# To "some guy"...



## johnnycake (Jul 19, 2011)

Thanks a lot. I had secured a great piece of private ground close to my house for the muzzy spike season for me and my dad, but you had to enter property without permission and shoot a big bull Saturday. At least you got caught and I hope they throw the book at you. Now the owner doesn't want anybody hunting on the place, regardless of permission. 


Seriously, low life Uturd right there....

Rant over.


----------



## 30-06-hunter (Sep 22, 2013)

Holy crap, that blows and I hope the dude gets what he deserves.


----------



## Hoopermat (Dec 17, 2010)

They should call him out publicly. Would be great to see that dirt bag on the new so everyone know who he is and what he did


----------



## RandomElk16 (Sep 17, 2013)

He will lose hunting privileges for 13 months and have a fine of $600.

Seems to see about what we see.

I know some cases are mistakes and accidents. Others are blatant disregard for the rules and we go to light on them.


I am curious, what all did he do? Seems like if it is a spike only area he trespassed and poached. I know they can be one in the same, but if it is spike only area and last weekend what tag was he holding?? LE? Archery LE is done. Early rifle? Or no tag at all?


----------



## Nambaster (Nov 15, 2007)

Gotta love those guys who ruin it for everyone else. It happens all too much in our sport. You show up you dress right you shave and you approach a home and get permission, then some truck pulls up with hunting stickers and a sticker that says "Some people should have been swallowed by their mothers" and asks for the exact same thing and the whole permission thing gets shut down. 

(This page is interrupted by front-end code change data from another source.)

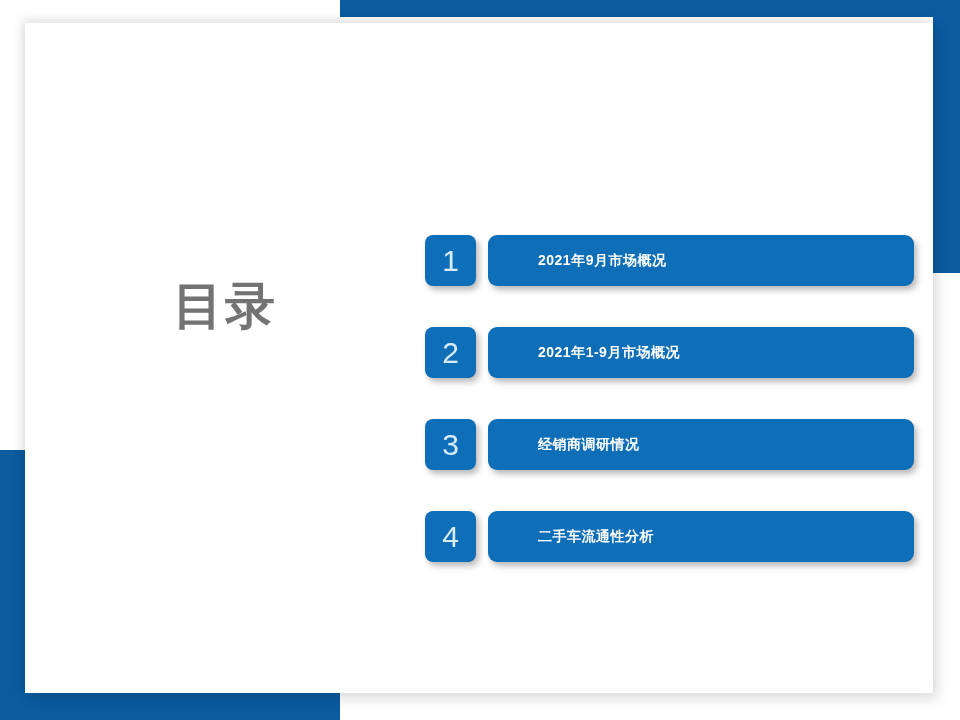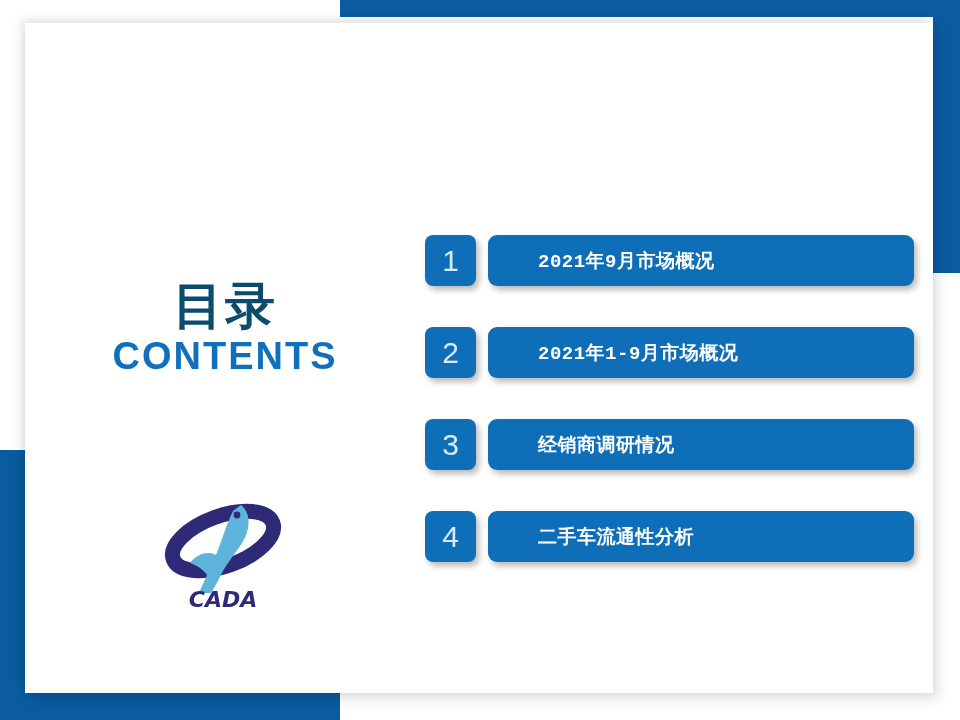--- a/index.html
+++ b/index.html
@@ -146,8 +146,8 @@
     align-items: center;
   }
   .bar-label {
-    font-family: Liberation Mono, monospace;
-    font-size: 19px;
+    font-family: Liberation Sans, sans-serif;
+    font-size: 14px;
     font-weight: 700;
     color: #ffffff;
     margin-left: 50px;

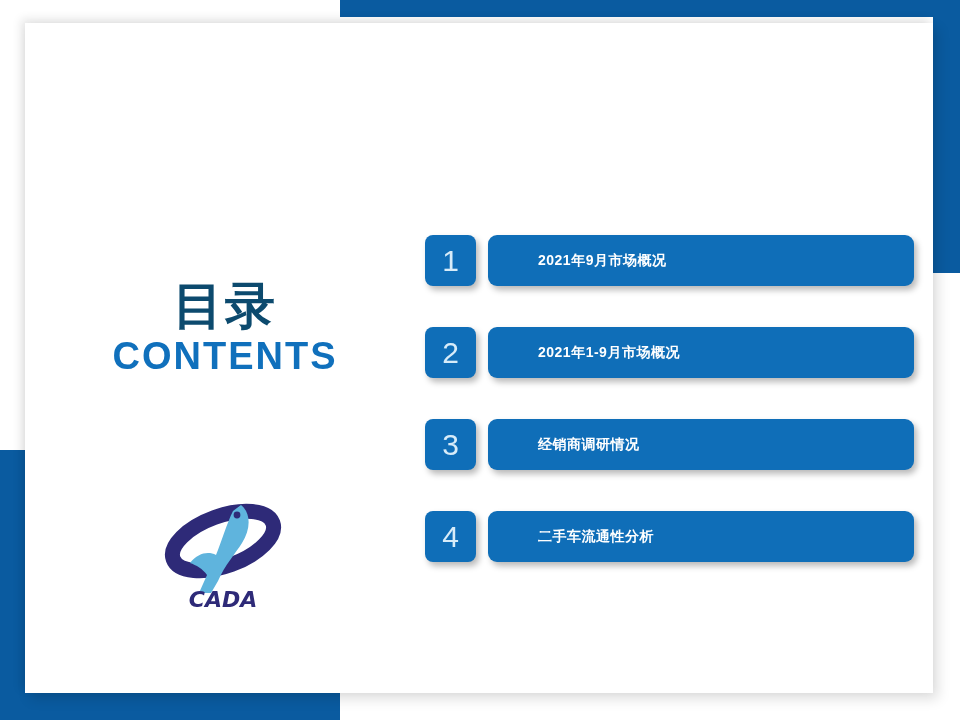--- a/index.html
+++ b/index.html
@@ -76,7 +76,7 @@
     font-family: "DejaVu Sans", "Liberation Sans", sans-serif;
     font-size: 50px;
     font-weight: 700;
-    color: #0c4a6e;
+    color: #737373;
     letter-spacing: 2px;
     line-height: 1.0;
   }

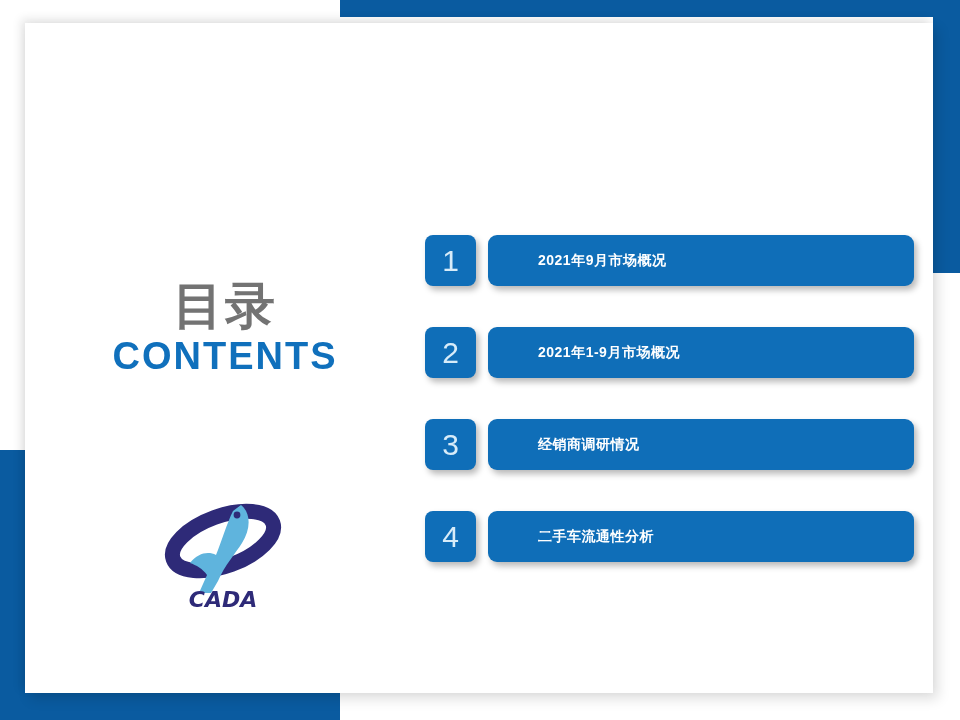--- a/index.html
+++ b/index.html
@@ -169,7 +169,6 @@
 
     <div class="title-block">
       <div class="title-cn">目录</div>
-      <div class="title-en">CONTENTS</div>
     </div>
 
     <div class="logo">

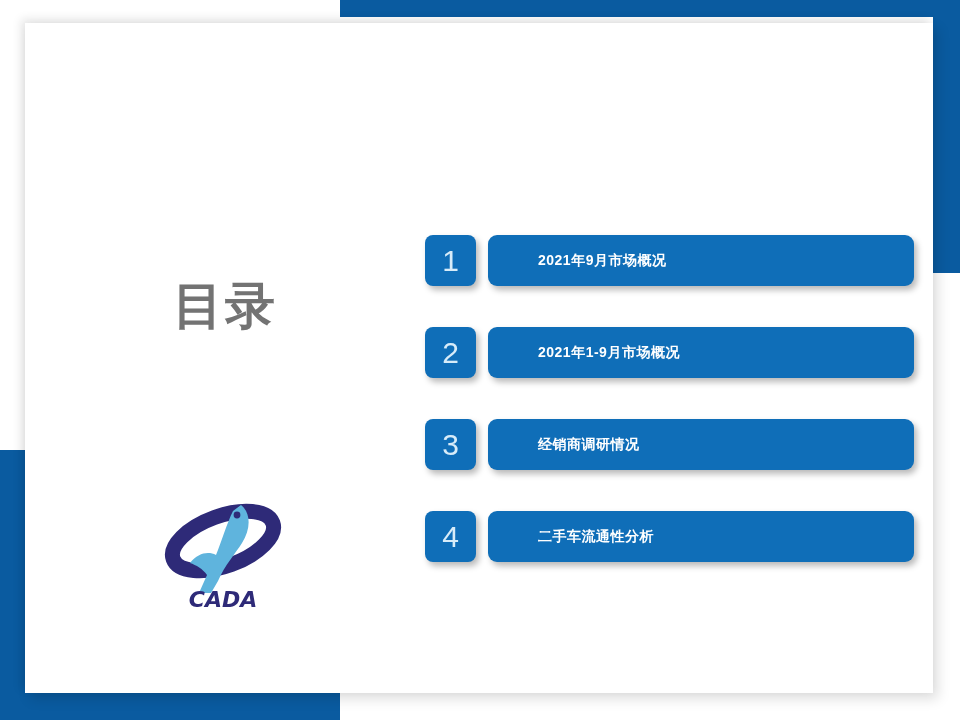--- a/index.html
+++ b/index.html
@@ -171,21 +171,6 @@
       <div class="title-cn">目录</div>
     </div>
 
-    <div class="logo">
-      <svg viewBox="0 0 120 122" width="120" height="122" xmlns="http://www.w3.org/2000/svg">
-
-        <g transform="rotate(-20 60 52)">
-          <ellipse cx="60" cy="52" rx="53" ry="25" fill="none" stroke="#2e2a78" stroke-width="15"></ellipse>
-        </g>
-
-        <path d="M78 16 C88 24 88 40 79 54 C72 65 62 76 55 92
-                 L48 104 L36 104 L44 86 C40 80 33 76 27 74
-                 C35 64 45 62 53 66 C58 54 64 34 70 22 Z" fill="#5fb4dd"></path>
-        <circle cx="74" cy="26" r="3.4" fill="#2e2a78"></circle>
-
-        <text x="60" y="118" text-anchor="middle" font-family="DejaVu Sans, sans-serif" font-size="22" font-weight="700" font-style="italic" fill="#2e2a78">CADA</text>
-      </svg>
-    </div>
 
     <div class="toc">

Sorry to hear about the foolish guy who ruined your hunt.


----------



## johnnycake (Jul 19, 2011)

He did have an LE tag, it was in season. He crossed a VERY well marked private property line and hiked in 3/4 mile to where the bulls were going nuts (owner was on the property just watching the bulls, because let's face it, bugling bulls are awesome!) Dude shot the bull without knowing the owner was 200 yards away. Owner called the fish cops, and they nabbed the guy on the carcass and made him pack everything out by himself-didn't let him call a buddy, wouldn't lend a hand. Apparently it took him a LONG time to get it out due to deadfall. It just sucks. The owner isn't a hunter, and was pretty pissed that the guy was so blatantly willing to disregard the law. So now, despite my good report with him he yanked it for me too. And I didn't even try to argue it, because, "some guy"....


----------



## middlefork (Nov 2, 2008)

There is always "some guy" that going to screw things up.
But I think it is a little narrow minded that said land owner revoked your permission just because the other person shot an elk where he had no permission to hunt.

Unless you were guarding the hen house to get your permission.


----------



## Dukes_Daddy (Nov 14, 2008)

So would the landowner give the guy access and if not why? 

LE hunt so it's not like he's going to get overran and if he doesn't hunt why?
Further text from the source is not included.